- **RECORDS TO PROCESS**:
---
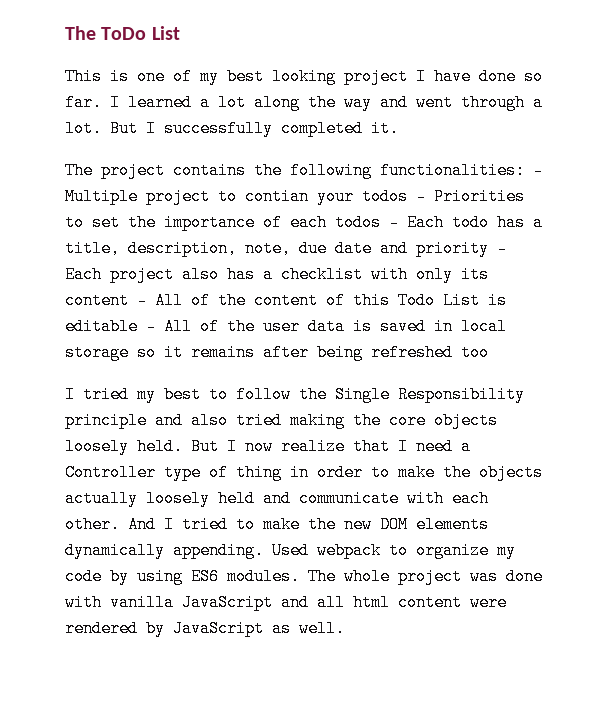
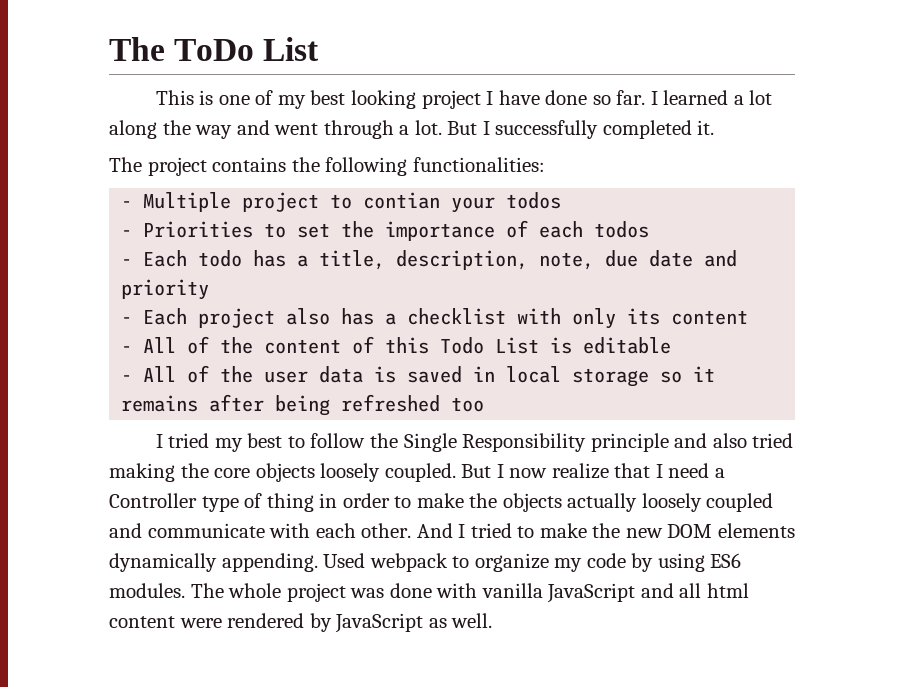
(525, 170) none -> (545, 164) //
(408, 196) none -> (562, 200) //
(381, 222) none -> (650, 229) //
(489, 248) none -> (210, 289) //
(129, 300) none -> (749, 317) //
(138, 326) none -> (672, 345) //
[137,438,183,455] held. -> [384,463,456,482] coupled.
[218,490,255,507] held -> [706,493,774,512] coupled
---
- **TASK GOAL**: Look for "(489, 248) none -> (210, 289) //" in the records. Write out its line and every later line through the end exactly, with nothing more.

- **RESPONSE AREA**:
(489, 248) none -> (210, 289) //
(129, 300) none -> (749, 317) //
(138, 326) none -> (672, 345) //
[137,438,183,455] held. -> [384,463,456,482] coupled.
[218,490,255,507] held -> [706,493,774,512] coupled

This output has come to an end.